Elbette köpek aynı zamanda bir leş yiyiciydi ve köylerde sırtlan ve çakallarla aynı hizmeti veriyordu.

Bildiğimiz kadarıyla, sadece iki ana köpek ırkı vardı: çoğunlukla avcılıkta kullanılan büyük tazılar ve çok güçlü köpekler (Danimarkalılar ve Mastiffler sırasına göre),eski Doğu'da zaten kurtlardan çok daha büyüktü ve bu nedenle çoban köpeği olarak özellikle uygundu.

Kaynaklar çok sayıda alt ırkı ayırt eder, ancak onları yalnızca kısmen tanımlayabiliriz. Köpek genellikle terapi tanrılarının yoldaşıydı. "Köpek" kelimesinin o zamanlar aşağılayıcı bir terim olarak çok az kullanıldığına dikkat edilmelidir. "

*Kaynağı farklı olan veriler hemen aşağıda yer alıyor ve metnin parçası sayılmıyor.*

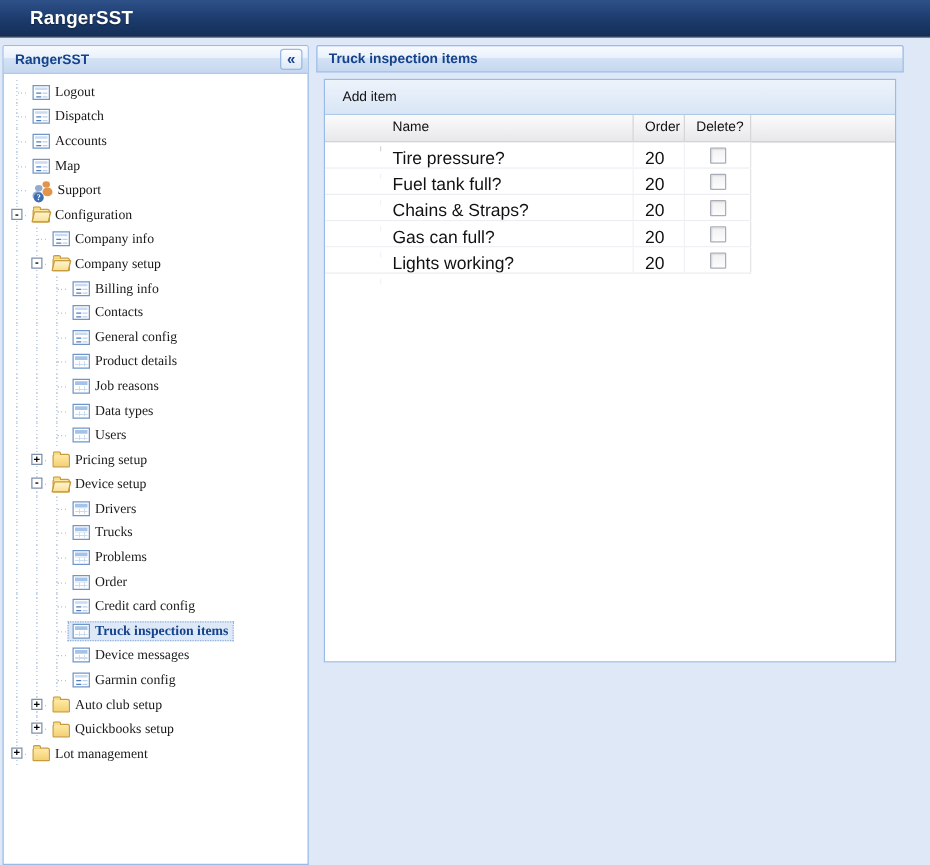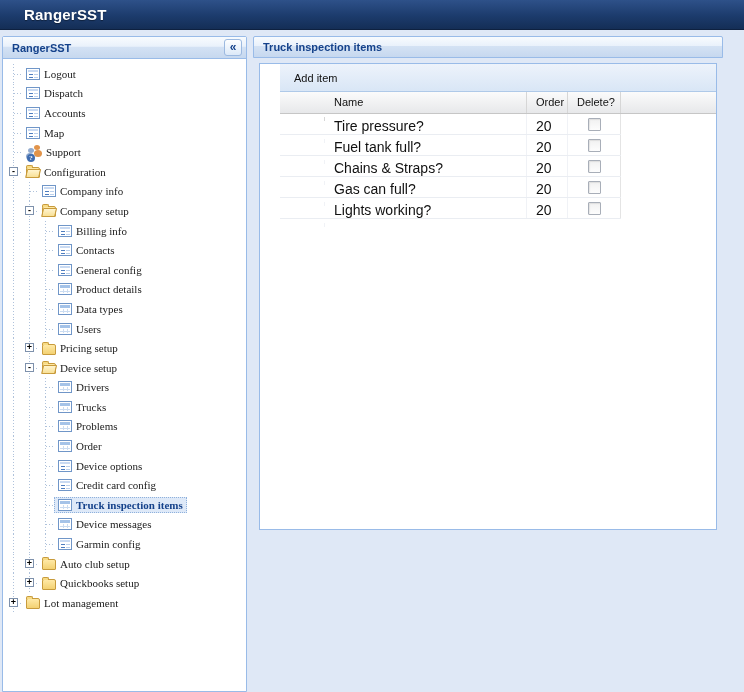--- a/index.html
+++ b/index.html
@@ -67,21 +67,21 @@
   .icn.support .q { position:absolute; left:1px; bottom:-2px; width:8px; height:8px; border-radius:50%;
     background:#3E6CB0; color:#FFF; font-size:7px; font-weight:bold; line-height:8px; text-align:center; z-index:1; }
 
   
   .splitter { position:absolute; left:247px; top:36px; width:6px; bottom:0; cursor:col-resize; }
 
   
   .main { position:absolute; left:253px; top:36px; width:470px; bottom:0; }
   .main > .phdr { border:1px solid #99BBE8; border-radius:2px 2px 0 0; }
   .inner { position:absolute; left:6px; top:27px; width:458px; height:467px;
-    background:#FFFFFF; border:1px solid #99BBE8;padding-left:20px; }
+    background:#FFFFFF; border:1px solid #99BBE8; }
   .toolbar { height:28px; display:flex; align-items:center; padding-left:5px;
     background:linear-gradient(#EDF3FB,#D9E6F6); border-bottom:1px solid #AFC9E8; }
   .tb-btn { font-family:"Liberation Sans",sans-serif; font-size:11px; color:#111;
     background:transparent; border:1px solid transparent; border-radius:3px; padding:3px 8px; cursor:pointer; }
 
   
   .ghead { display:flex; height:22px; background:linear-gradient(#FBFBFB,#E7E8EA);
     border-bottom:1px solid #C6C6C6; }
   .hcell { font-size:11px; color:#111; padding:4px 0 0 9px; border-right:1px solid #D6D6D6;
     white-space:nowrap; overflow:hidden; }
@@ -212,20 +212,29 @@
           <span class="icn grid"></span>
           <span class="lbl">Product details</span>
         </span>
     </div>
     <div class="trow">
       <span class="ind"></span>
         <span class="ind"></span>
         <span class="elb"></span>
       <span class="node">
           <span class="icn grid"></span>
+          <span class="lbl">Job reasons</span>
+        </span>
+    </div>
+    <div class="trow">
+      <span class="ind"></span>
+        <span class="ind"></span>
+        <span class="elb"></span>
+      <span class="node">
+          <span class="icn grid"></span>
           <span class="lbl">Data types</span>
         </span>
     </div>
     <div class="trow">
       <span class="ind"></span>
         <span class="ind"></span>
         <span class="elb"></span>
       <span class="node">
           <span class="icn grid"></span>
           <span class="lbl">Users</span>
@@ -278,29 +287,20 @@
           <span class="lbl">Problems</span>
         </span>
     </div>
     <div class="trow">
       <span class="ind"></span>
         <span class="ind"></span>
         <span class="elb"></span>
       <span class="node">
           <span class="icn grid"></span>
           <span class="lbl">Order</span>
-        </span>
-    </div>
-    <div class="trow">
-      <span class="ind"></span>
-        <span class="ind"></span>
-        <span class="elb"></span>
-      <span class="node">
-          <span class="icn form"></span>
-          <span class="lbl">Device options</span>
         </span>
     </div>
     <div class="trow">
       <span class="ind"></span>
         <span class="ind"></span>
         <span class="elb"></span>
       <span class="node">
           <span class="icn form"></span>
           <span class="lbl">Credit card config</span>
         </span>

Köpekler, yazılı kelimeden bu yana insanlık tarihinin bir parçası olmuştur . Türkiye'deki antik Göbekli-Tepe tapınağı, M.Ö. Ein Mallaha, İsrail, yaşlı bir adamın bir köpek yavrusuyla birlikte gömüldüğü yer. Antik dünyanın birçok kültüründe köpekler önemli bir rol oynadı ve büyük ölçüde bugün olduğu gibi görüldü. Köpekler sadık arkadaşlar, avcılar, koruyucular ve ailenin değerli bir parçası olarak görülüyordu.


Yakın Doğu'nun en erken tarihinde, Antik Mezopotamya'dan Gılgamış Destanı'nda (MÖ 2150-1400 tarihli), köpekler bölgedeki en popüler tanrıçalardan birinin yoldaşları olarak yüksek ayrıcalıklara sahiptir;

tanrıça Innana (Ishtar) yedi av köpeğiyle seyahat eder .

Tanrıçanın yeraltı dünyasına gittiği ünlü Innana İnişinde, kocası Dumuzi, kraliyet maiyetinin bir parçası olarak evcil köpekleri besler.


Köpekler, Mezopotamya sanatının kahramanlarıydı, avcılar olarak, aynı zamanda yoldaşlar olarak. Köpekler içeride tutuldu ve aileleri tarafından bugün olduğu gibi benzer şekilde tedavi edildi.

Kakma yazıtlar ve plaklar, efendilerini bekleyen köpekleri tasvir ediyor ve tarihçi Bertman'a göre gerçek bir aile hayatı sürdüler.

Bir çobanın flüt çaldığı ve köpeğinin oturup dikkatle dinlediği sahneleri betimleyen bir kısma bulundu”.
Ayrıca,   Von Soden, “Tedavi Tanrıları”nda sağlık ve şifadan sorumlu tanrılara ve özellikle de köpeğinin huzurunda düzenli olarak temsil edilen tanrıça Gula'ya atıfta bulunur.
Köpek tükürüğü, o zamanlar tıbbi olarak kabul edildi, çünkü köpeklerin genellikle yaptığı yaraları yalama eyleminin iyileşmeye yardımcı olduğuna dair yaygın bir inançtı.